*Directions for this task*.
Return, from the listing below, every line that includes "name".

*Provided data*.
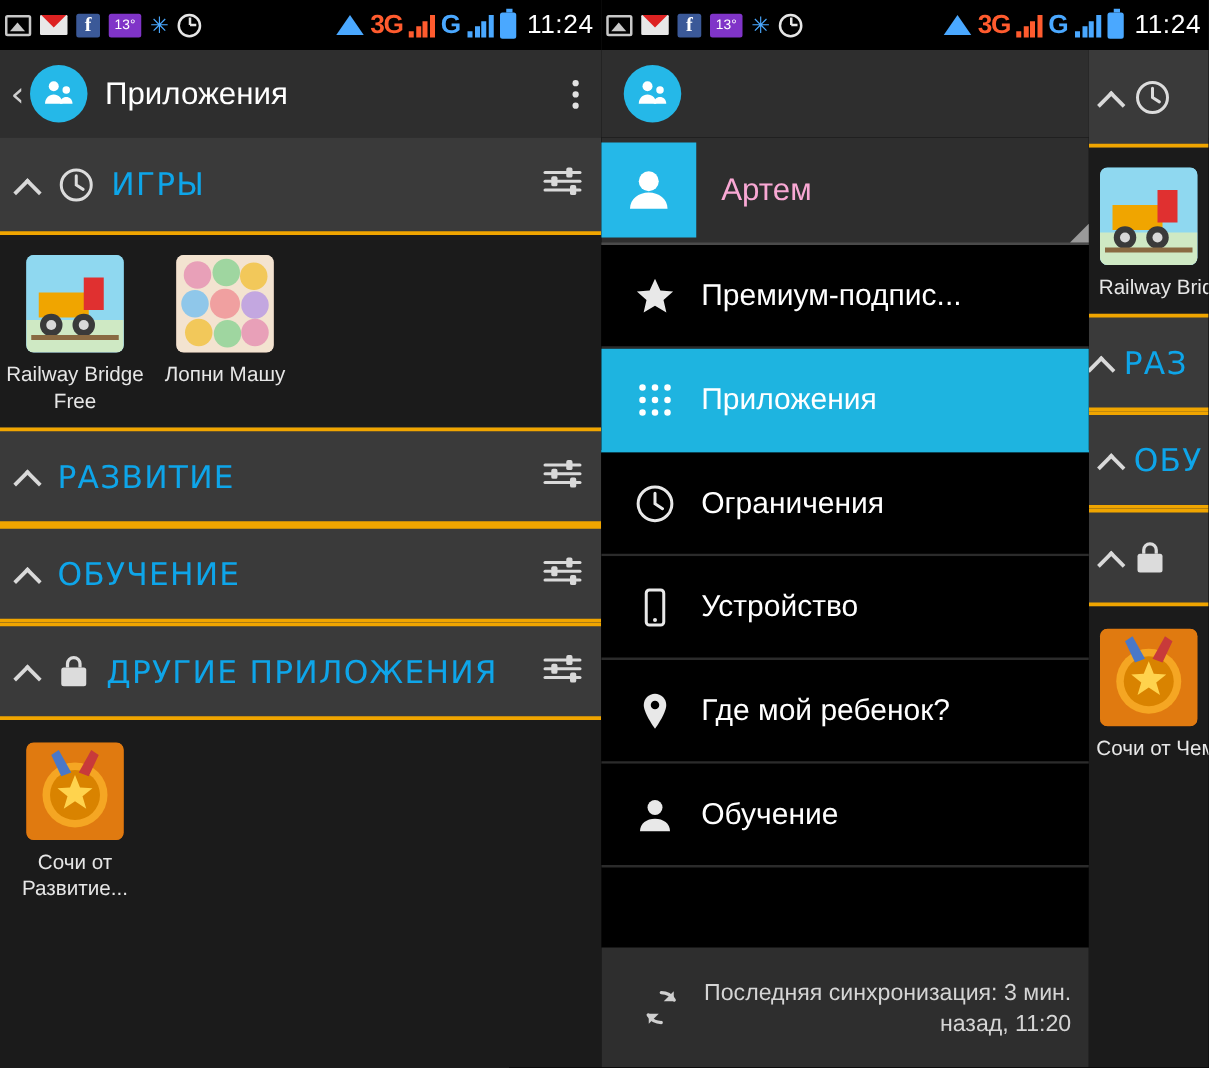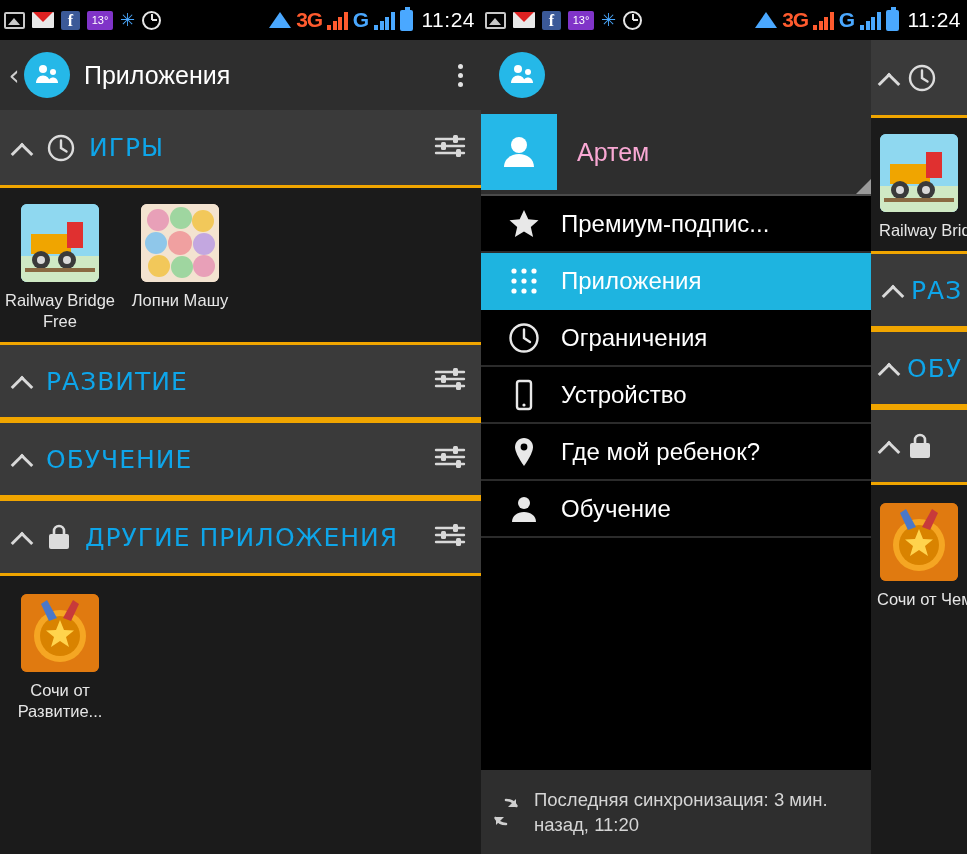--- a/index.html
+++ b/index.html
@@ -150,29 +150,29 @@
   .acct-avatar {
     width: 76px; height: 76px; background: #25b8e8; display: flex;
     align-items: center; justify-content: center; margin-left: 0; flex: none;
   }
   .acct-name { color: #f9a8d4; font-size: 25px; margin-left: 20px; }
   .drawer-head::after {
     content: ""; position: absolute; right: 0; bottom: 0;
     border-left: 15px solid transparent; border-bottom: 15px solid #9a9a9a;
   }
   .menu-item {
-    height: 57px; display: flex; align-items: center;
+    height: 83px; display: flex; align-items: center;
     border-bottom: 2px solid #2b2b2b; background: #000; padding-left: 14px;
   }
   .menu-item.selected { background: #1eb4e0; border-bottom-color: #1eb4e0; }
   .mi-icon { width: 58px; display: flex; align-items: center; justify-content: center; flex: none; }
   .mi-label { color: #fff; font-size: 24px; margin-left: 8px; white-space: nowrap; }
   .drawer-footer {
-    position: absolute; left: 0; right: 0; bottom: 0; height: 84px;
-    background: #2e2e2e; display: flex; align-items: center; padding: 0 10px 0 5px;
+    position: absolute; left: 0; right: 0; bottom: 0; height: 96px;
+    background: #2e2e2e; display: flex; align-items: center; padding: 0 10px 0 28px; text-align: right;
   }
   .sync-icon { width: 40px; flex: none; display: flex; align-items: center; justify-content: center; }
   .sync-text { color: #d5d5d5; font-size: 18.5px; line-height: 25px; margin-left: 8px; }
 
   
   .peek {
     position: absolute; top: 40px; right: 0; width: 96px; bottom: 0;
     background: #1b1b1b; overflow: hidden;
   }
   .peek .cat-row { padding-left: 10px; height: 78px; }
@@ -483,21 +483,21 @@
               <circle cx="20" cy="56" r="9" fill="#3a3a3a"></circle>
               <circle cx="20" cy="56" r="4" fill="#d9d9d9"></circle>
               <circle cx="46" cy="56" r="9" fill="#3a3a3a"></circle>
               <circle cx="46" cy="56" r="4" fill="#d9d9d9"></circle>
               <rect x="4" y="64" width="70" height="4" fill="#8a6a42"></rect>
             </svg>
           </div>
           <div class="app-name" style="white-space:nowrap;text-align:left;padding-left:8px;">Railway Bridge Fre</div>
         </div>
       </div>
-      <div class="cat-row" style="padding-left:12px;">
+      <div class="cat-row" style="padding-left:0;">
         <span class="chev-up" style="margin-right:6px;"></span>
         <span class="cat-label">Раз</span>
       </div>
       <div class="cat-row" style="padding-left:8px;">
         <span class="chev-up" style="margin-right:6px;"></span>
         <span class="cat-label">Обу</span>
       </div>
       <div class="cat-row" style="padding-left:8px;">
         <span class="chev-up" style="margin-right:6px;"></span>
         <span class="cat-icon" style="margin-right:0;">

*Response*.
   .acct-name { color: #f9a8d4; font-size: 25px; margin-left: 20px; }
           <div class="app-name" style="white-space:nowrap;text-align:left;padding-left:8px;">Railway Bridge Fre</div>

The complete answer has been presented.